YOUR OBJECTIVE:
For each line of the material, check for the string "right"; then state how many lines had it, giving only the number.
-*-
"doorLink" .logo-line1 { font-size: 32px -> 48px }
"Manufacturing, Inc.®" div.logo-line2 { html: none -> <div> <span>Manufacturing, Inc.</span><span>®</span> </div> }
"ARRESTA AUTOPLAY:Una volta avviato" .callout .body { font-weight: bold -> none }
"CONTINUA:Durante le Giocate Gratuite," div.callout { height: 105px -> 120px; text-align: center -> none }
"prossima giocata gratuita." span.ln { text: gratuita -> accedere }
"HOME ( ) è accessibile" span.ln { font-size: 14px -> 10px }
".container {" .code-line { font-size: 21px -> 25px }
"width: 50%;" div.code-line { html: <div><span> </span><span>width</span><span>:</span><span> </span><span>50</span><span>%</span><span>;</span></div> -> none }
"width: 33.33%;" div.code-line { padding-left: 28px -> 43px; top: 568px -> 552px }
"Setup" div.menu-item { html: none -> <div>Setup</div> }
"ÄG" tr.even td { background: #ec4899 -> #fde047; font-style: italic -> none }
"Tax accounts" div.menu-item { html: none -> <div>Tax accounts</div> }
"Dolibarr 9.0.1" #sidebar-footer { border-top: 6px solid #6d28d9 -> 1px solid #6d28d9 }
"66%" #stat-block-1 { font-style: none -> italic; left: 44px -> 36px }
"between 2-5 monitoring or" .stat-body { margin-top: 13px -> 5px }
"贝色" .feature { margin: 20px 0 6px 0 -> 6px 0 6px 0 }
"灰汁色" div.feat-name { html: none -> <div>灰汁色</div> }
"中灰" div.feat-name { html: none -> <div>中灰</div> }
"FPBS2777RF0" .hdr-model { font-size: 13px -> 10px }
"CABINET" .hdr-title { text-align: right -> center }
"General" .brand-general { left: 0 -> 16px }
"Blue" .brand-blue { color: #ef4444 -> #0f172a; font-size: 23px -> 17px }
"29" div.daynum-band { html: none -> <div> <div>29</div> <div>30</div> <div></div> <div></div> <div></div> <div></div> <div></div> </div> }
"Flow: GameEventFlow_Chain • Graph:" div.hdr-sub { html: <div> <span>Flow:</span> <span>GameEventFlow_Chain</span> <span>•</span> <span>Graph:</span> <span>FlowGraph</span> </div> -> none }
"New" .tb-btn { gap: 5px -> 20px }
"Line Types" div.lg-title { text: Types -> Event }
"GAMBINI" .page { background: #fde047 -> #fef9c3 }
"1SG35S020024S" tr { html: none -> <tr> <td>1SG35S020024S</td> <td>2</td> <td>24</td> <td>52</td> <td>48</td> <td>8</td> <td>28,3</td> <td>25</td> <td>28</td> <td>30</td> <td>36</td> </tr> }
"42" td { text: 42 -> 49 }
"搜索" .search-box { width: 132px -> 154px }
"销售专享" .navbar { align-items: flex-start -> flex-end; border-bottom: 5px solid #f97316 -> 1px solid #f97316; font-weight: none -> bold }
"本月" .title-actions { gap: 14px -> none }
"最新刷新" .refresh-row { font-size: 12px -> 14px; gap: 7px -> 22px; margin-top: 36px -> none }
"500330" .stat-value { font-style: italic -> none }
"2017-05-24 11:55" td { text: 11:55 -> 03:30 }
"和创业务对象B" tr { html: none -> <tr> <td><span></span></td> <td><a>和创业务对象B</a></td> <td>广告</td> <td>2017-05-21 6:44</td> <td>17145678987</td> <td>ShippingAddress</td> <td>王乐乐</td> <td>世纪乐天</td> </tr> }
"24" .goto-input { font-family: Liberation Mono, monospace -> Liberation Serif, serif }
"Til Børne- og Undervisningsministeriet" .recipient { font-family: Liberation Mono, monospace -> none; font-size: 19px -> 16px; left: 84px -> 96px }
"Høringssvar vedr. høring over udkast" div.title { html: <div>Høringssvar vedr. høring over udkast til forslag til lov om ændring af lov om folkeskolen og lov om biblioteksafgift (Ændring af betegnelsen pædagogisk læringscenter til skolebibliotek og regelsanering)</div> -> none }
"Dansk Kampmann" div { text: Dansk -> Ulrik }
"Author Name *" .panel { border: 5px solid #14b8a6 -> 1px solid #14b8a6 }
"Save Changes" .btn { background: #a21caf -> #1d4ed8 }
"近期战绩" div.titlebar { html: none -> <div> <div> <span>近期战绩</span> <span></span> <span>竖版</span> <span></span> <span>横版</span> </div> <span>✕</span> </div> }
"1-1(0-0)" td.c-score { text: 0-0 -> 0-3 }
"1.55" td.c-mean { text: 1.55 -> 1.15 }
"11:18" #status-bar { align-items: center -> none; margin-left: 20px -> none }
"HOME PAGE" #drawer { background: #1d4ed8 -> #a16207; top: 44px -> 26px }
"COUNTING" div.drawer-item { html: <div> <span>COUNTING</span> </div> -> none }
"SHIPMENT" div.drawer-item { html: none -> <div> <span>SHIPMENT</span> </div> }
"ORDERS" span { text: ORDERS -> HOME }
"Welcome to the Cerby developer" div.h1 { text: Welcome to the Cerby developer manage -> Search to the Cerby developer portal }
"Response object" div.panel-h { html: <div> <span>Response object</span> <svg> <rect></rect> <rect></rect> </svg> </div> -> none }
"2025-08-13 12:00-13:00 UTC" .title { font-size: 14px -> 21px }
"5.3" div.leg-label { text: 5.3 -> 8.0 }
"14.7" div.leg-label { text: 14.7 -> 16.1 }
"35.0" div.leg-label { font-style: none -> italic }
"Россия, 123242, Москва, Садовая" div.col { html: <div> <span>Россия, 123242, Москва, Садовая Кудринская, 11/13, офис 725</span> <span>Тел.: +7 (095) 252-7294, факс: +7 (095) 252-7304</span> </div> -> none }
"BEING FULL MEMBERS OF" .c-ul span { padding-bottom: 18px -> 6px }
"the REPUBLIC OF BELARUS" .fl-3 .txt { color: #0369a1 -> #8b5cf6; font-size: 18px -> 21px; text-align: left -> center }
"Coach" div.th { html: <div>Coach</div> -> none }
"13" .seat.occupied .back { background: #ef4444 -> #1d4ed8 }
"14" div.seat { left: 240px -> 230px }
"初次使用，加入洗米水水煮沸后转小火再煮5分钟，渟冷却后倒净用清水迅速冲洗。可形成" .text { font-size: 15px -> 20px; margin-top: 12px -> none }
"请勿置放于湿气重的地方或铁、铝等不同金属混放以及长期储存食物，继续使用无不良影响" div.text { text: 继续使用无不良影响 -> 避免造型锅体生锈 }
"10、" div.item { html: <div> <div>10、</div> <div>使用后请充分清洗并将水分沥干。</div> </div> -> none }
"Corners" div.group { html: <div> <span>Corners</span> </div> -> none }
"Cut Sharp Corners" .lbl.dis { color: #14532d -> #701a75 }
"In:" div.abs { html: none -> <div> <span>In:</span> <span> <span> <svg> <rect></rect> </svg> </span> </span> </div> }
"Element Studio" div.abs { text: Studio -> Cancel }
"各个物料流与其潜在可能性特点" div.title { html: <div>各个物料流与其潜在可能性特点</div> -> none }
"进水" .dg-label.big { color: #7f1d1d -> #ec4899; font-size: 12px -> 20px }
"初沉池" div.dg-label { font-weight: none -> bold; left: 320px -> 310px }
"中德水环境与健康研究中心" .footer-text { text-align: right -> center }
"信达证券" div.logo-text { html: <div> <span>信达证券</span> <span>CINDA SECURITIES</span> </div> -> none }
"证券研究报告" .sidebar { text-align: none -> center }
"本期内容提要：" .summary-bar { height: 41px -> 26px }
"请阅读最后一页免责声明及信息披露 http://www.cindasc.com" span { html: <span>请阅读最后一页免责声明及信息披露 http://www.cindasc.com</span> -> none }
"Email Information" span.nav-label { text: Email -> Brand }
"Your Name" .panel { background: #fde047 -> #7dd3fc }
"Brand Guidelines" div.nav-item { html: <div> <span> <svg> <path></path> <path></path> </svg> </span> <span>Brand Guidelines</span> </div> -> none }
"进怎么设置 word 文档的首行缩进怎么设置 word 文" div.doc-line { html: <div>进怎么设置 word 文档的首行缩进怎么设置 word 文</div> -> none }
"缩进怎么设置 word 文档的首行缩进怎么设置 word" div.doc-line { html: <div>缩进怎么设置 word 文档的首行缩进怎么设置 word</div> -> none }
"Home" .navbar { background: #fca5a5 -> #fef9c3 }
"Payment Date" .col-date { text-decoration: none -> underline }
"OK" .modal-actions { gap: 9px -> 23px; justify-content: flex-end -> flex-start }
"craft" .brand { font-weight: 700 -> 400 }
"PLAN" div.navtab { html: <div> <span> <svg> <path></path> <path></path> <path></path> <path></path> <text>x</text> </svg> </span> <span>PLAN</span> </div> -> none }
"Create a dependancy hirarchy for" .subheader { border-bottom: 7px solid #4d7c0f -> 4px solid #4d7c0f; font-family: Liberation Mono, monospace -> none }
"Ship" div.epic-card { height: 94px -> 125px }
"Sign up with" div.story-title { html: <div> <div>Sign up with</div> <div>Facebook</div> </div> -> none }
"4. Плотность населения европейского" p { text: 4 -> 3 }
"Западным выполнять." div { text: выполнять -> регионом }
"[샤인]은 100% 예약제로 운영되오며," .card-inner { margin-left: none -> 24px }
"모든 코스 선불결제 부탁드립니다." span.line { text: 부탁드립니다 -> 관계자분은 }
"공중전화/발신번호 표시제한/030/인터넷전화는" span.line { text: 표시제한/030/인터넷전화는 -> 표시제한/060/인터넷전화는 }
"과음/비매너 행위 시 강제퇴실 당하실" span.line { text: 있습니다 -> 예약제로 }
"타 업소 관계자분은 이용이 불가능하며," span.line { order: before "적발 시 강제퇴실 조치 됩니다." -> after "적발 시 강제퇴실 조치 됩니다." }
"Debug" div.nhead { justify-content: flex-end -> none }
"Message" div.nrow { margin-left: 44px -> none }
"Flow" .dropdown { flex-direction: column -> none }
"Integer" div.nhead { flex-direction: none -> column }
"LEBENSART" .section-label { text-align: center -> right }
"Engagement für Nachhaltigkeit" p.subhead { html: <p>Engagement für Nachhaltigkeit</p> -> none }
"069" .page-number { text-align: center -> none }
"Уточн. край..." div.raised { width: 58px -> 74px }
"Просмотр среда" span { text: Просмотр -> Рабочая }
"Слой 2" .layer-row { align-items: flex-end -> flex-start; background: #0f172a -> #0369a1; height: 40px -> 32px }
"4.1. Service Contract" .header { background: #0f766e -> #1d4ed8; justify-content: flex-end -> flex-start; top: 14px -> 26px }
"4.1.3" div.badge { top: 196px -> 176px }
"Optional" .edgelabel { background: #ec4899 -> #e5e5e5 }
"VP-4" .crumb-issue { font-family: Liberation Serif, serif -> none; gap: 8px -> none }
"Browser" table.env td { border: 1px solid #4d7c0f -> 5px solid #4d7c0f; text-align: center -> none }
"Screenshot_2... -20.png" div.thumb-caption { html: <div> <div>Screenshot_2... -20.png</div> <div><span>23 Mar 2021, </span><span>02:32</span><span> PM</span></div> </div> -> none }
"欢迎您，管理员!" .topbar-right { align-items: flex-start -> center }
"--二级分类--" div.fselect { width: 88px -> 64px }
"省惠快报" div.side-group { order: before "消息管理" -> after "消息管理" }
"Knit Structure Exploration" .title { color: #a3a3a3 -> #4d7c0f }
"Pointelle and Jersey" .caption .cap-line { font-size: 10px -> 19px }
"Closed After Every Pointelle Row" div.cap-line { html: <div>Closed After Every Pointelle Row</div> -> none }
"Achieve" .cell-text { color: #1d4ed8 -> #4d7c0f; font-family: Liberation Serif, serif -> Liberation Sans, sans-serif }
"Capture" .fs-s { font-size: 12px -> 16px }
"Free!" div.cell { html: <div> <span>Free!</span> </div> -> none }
-*-
ANSWER FOR THE TASK:
4